# Deam Lake Indiana Suicide Hill



## kewpalace (Jul 17, 2013)

They have a PDF on the closure on the website under "Property Notices and Advisories" but there is nothing that says why. 

They do say if you have any questions to call them at the number on the PDF. You might give them a call to find out.


----------



## HorseTrailsIndiana (Oct 7, 2015)

*Deam Lake suide hill*

Hi, The hill was closed due to getting more dangerous. There was no fixin the hill. It had deteriated so much the last 5 years. Indiana Trail Riders Assn. and the DNR looked at it 1 year ago and tried to find a reroute.
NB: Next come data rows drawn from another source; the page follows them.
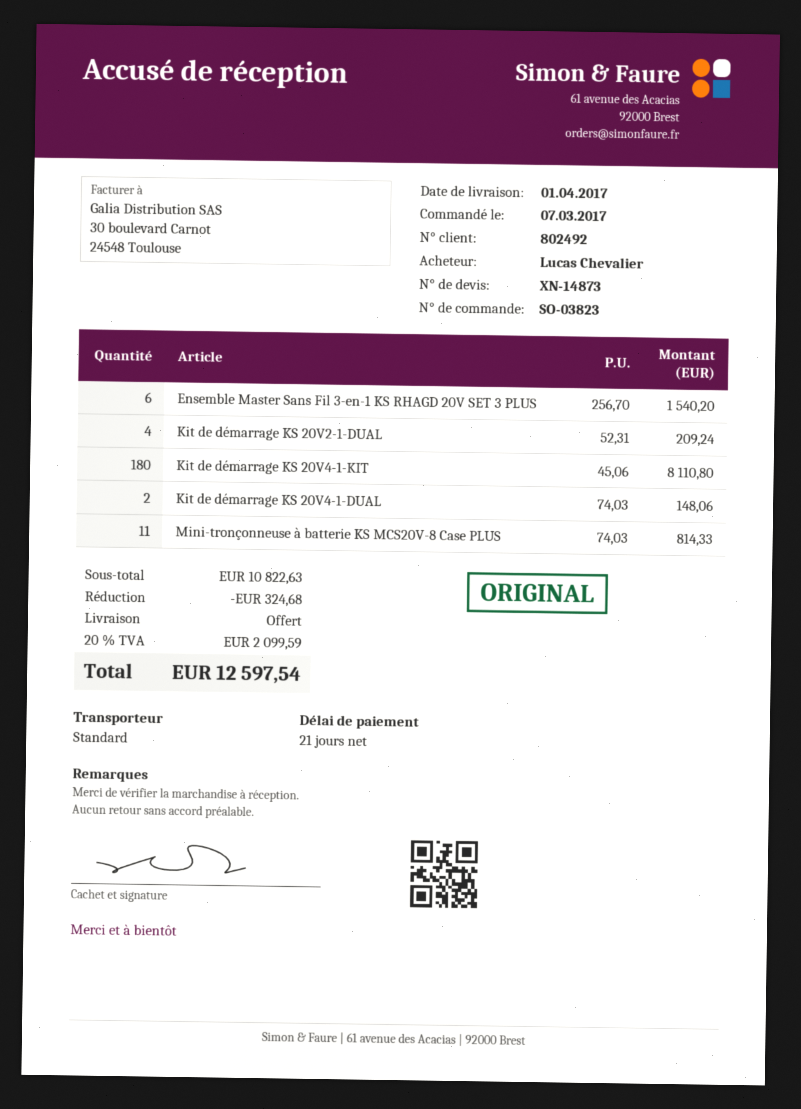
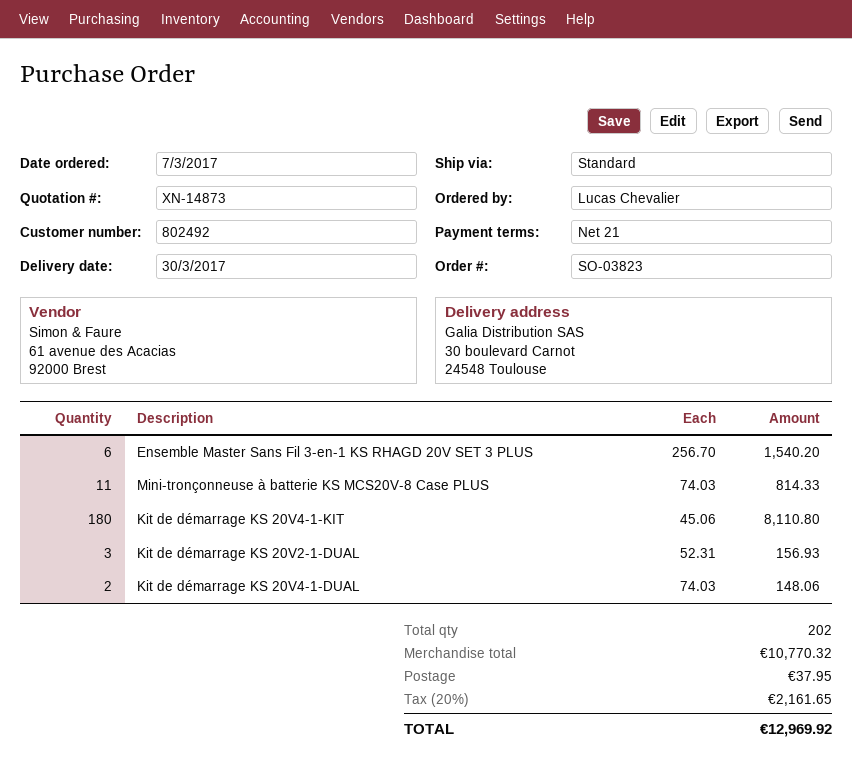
delivery date: 2017-04-01 -> 2017-03-30
Kit de démarrage KS 20V2-1-DUAL: 4 x 52.31 = 209.24 -> 3 x 52.31 = 156.93
subtotal: 10822.63 -> 10770.32
discount: 324.68 -> none
shipping: 0.00 -> 37.95
tax: 20% = 2099.59 -> 20% = 2161.65
total: 12597.54 -> 12969.92

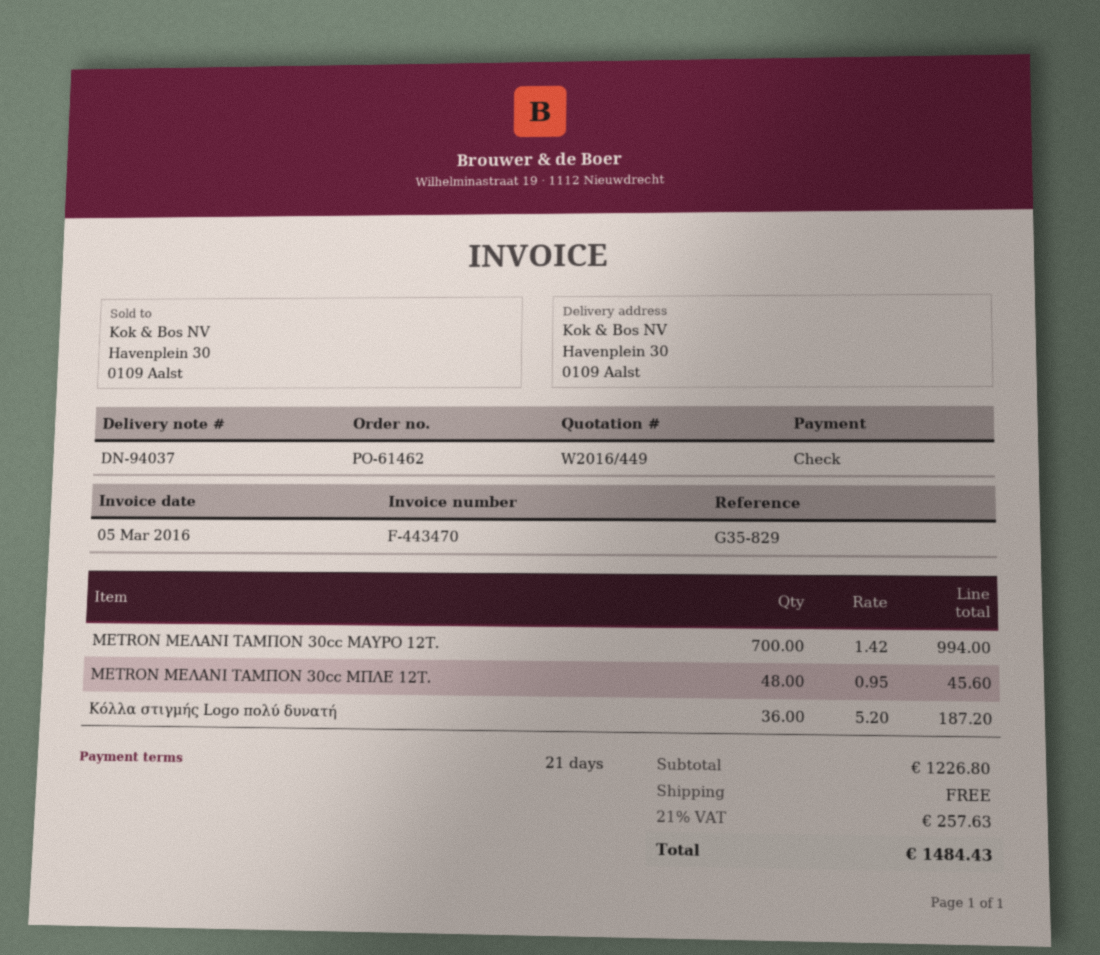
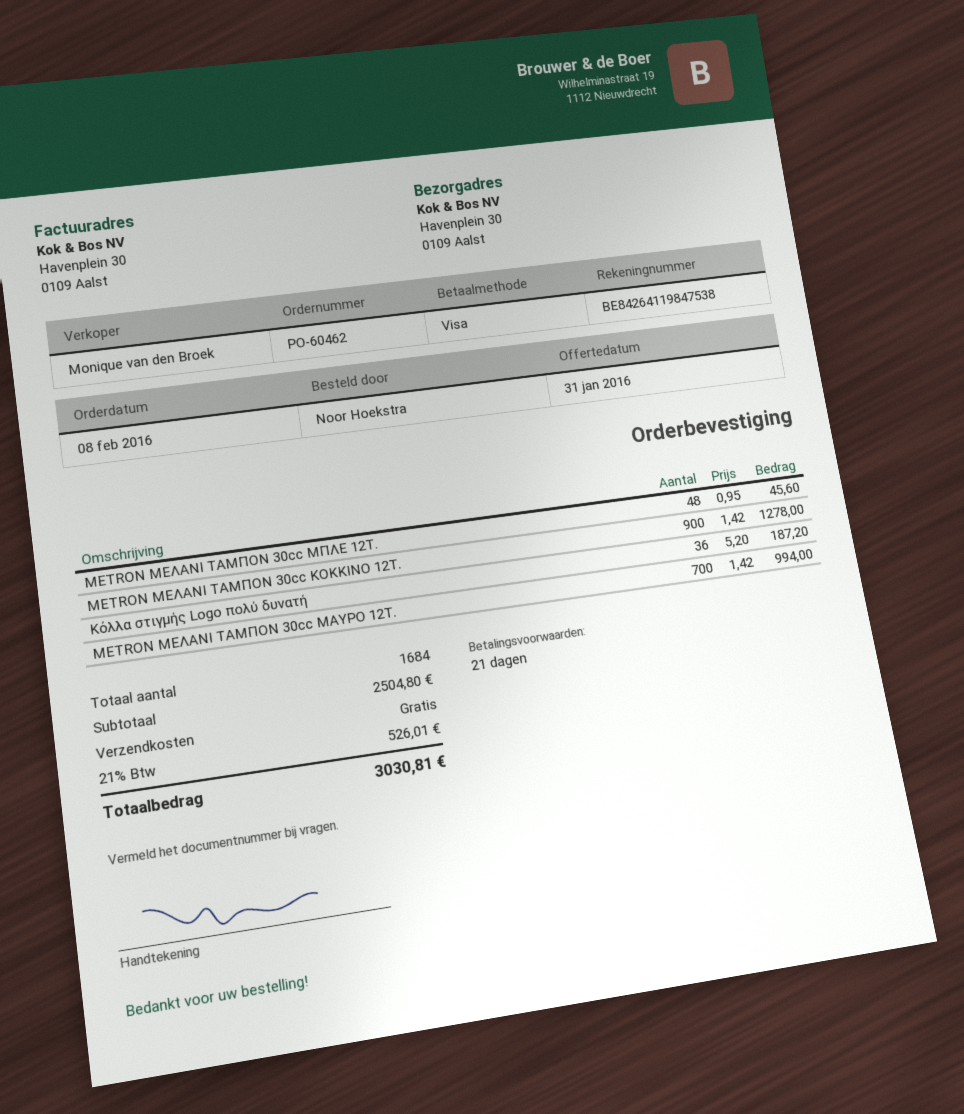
order number: PO-61462 -> PO-60462
payment method: cheque -> Visa
METRON ΜΕΛΑΝΙ ΤΑΜΠΟΝ 30cc KOKKINO 12Τ.: none -> 900 x 1.42 = 1278.00
subtotal: 1226.80 -> 2504.80
tax: 21% = 257.63 -> 21% = 526.01
total: 1484.43 -> 3030.81

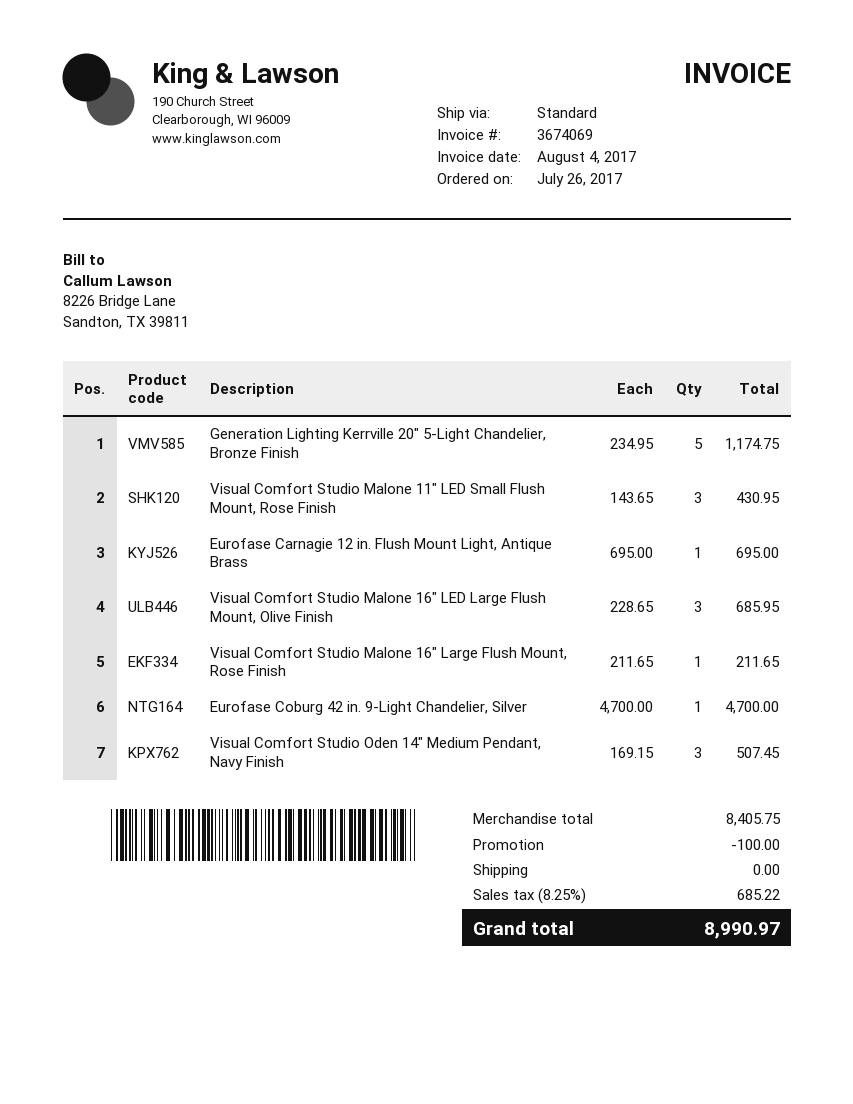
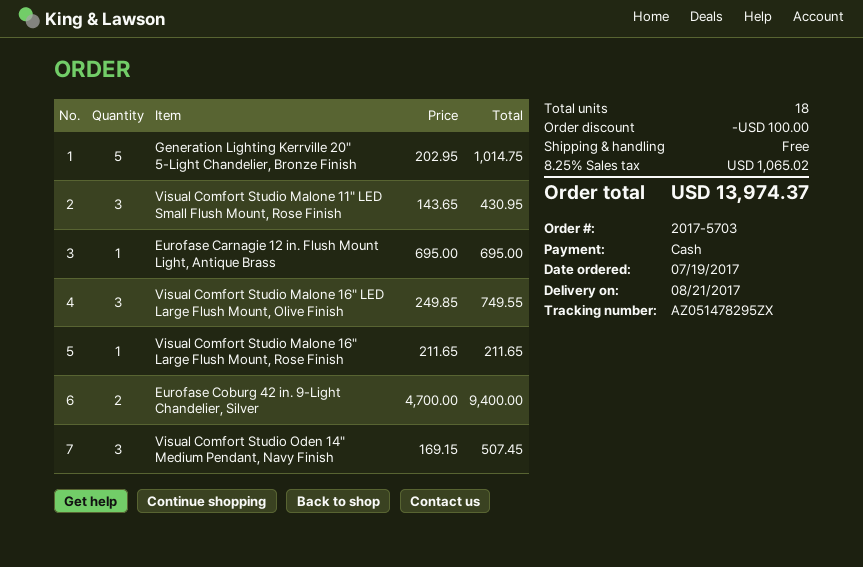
order date: 2017-07-26 -> 2017-07-19
Generation Lighting Kerrville 20" 5-Light Chandelier, Bronze Finish: 5 x 234.95 = 1174.75 -> 5 x 202.95 = 1014.75
Visual Comfort Studio Malone 16" LED Large Flush Mount, Olive Finish: 3 x 228.65 = 685.95 -> 3 x 249.85 = 749.55
Eurofase Coburg 42 in. 9-Light Chandelier, Silver: 1 x 4700.00 = 4700.00 -> 2 x 4700.00 = 9400.00
tax: 8.25% = 685.22 -> 8.25% = 1065.02
total: 8990.97 -> 13974.37

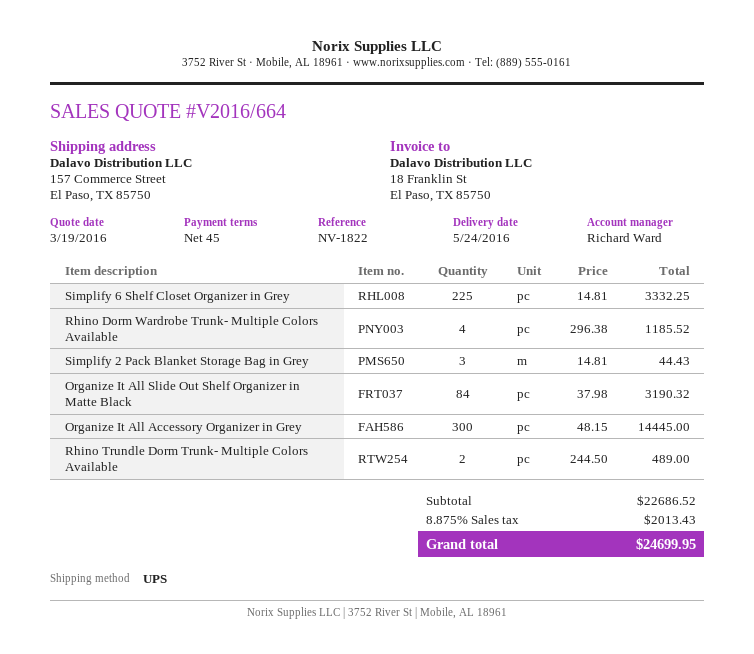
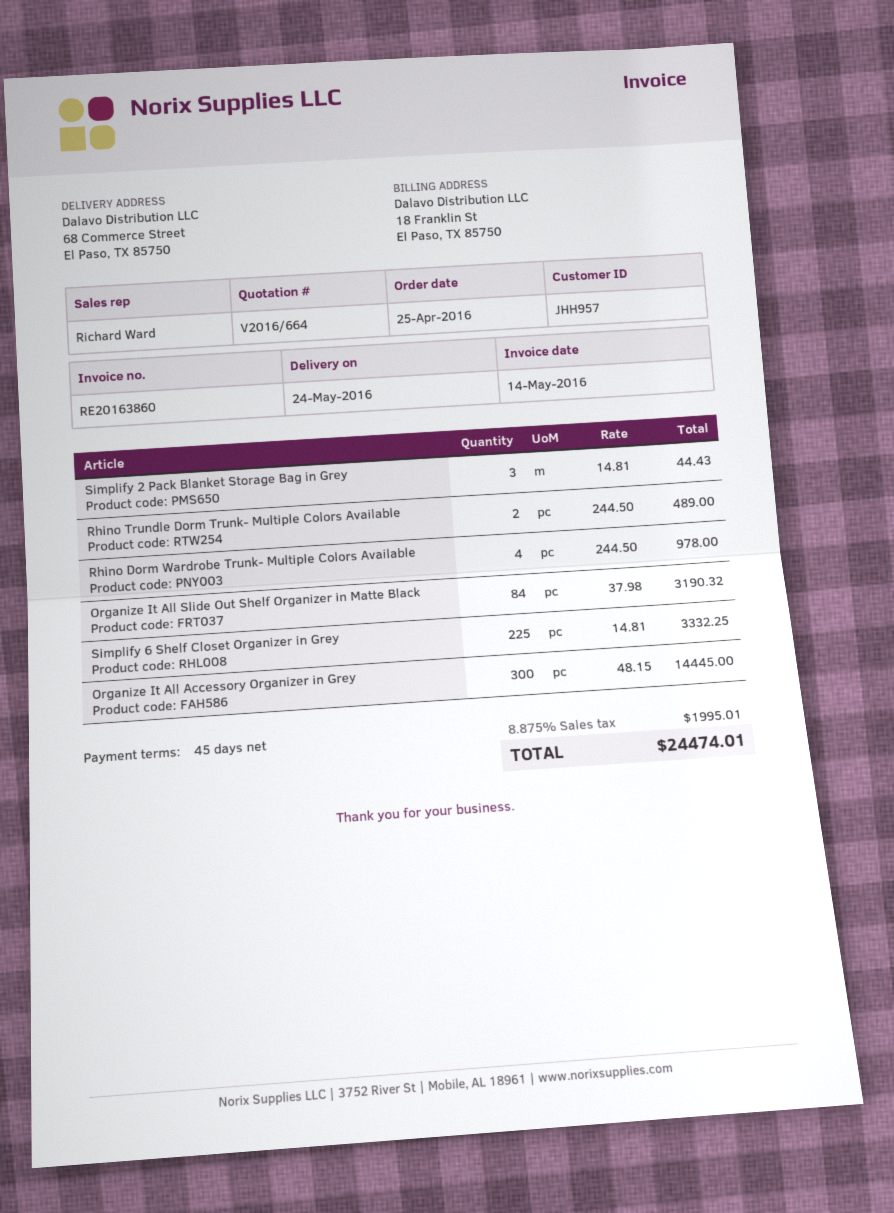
ship to: 157 Commerce Street, El Paso, TX 85750 -> 68 Commerce Street, El Paso, TX 85750
Rhino Dorm Wardrobe Trunk- Multiple Colors Available: 4 x 296.38 = 1185.52 -> 4 x 244.50 = 978.00
tax: 8.875% = 2013.43 -> 8.875% = 1995.01
total: 24699.95 -> 24474.01

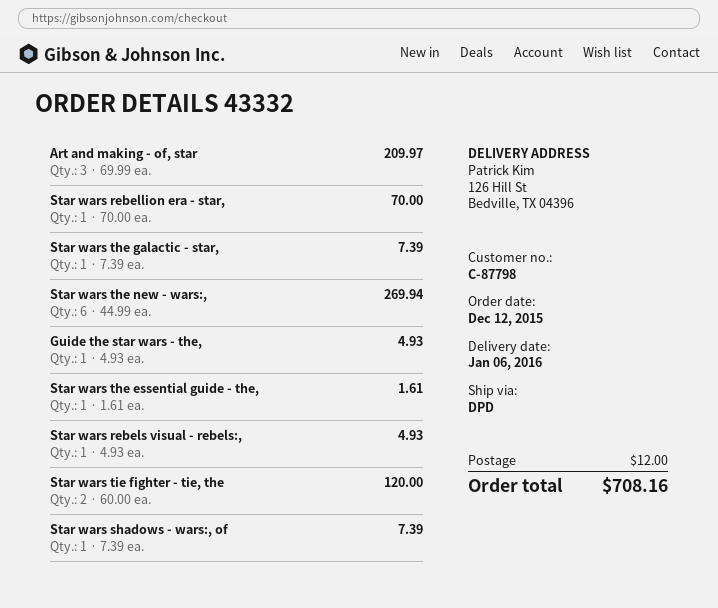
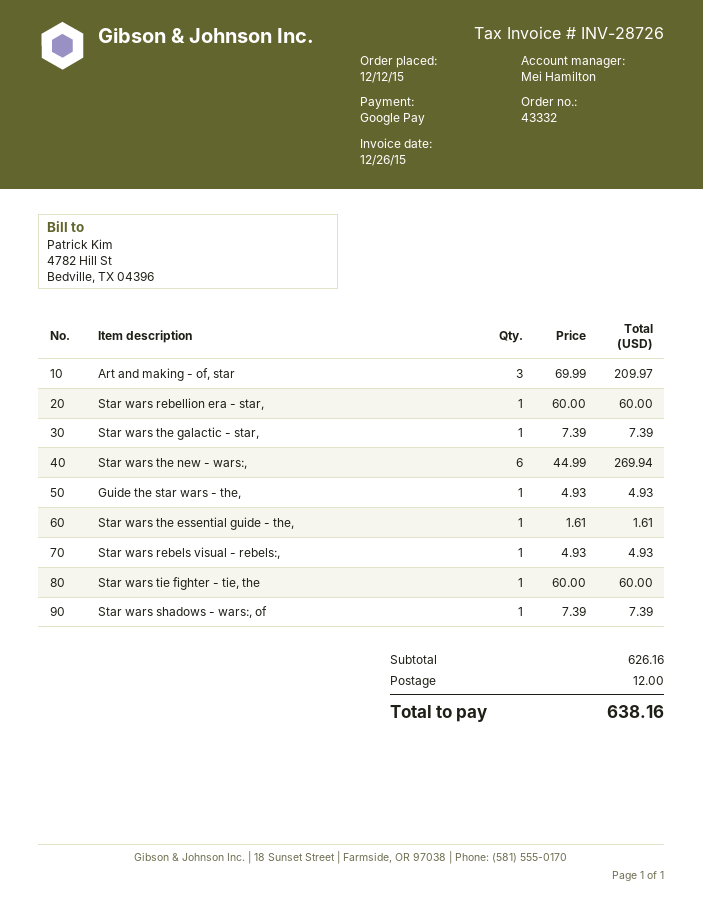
Star wars rebellion era - star,: 1 x 70.00 = 70.00 -> 1 x 60.00 = 60.00
Star wars tie fighter - tie, the: 2 x 60.00 = 120.00 -> 1 x 60.00 = 60.00
total: 708.16 -> 638.16

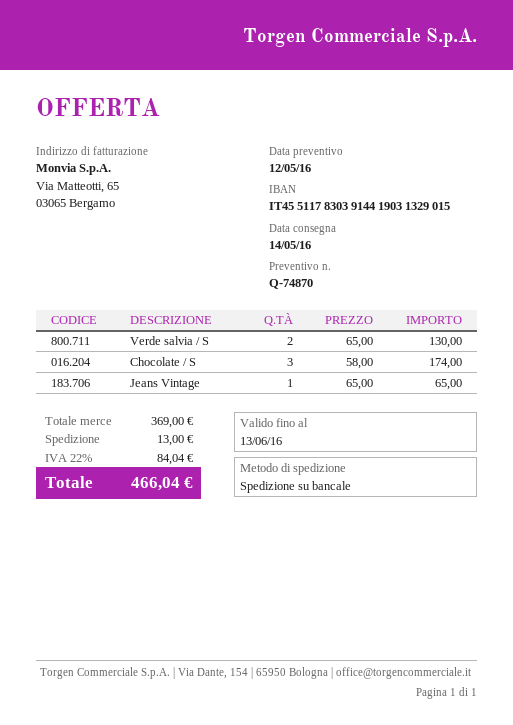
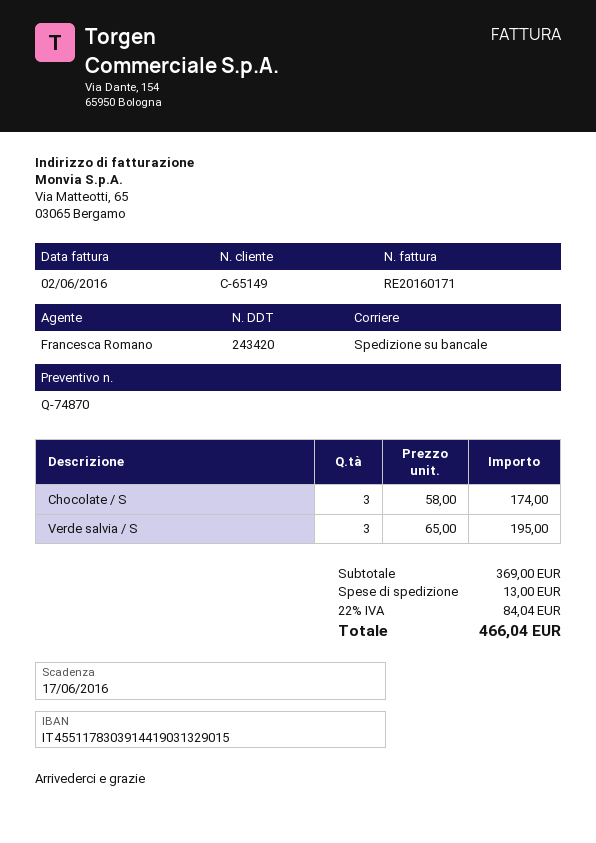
Verde salvia / S: 2 x 65.00 = 130.00 -> 3 x 65.00 = 195.00
Jeans Vintage: 1 x 65.00 = 65.00 -> none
That ridge comes to a very steep point with nowhere else to take the trail. It is very much missed and I know you have to backtrack some if you ride down into Dry Fork from the other end. ITRA is currently working on trying to get some more trails after some logging is done this winter and next summer. We are having a "Deam Lake Horse Trail Fund Raiser" on November 7th at Deam Lake horsecamp. to Create a fund to help with maintenance on the Horse trails. If you need more information let me know.:runninghorse2:


----------



## Cloudlover (Oct 14, 2012)

Thank you so much!! It is kind of upsetting having to back track so much but I am happy to see that they will be adding more trails there!!


----------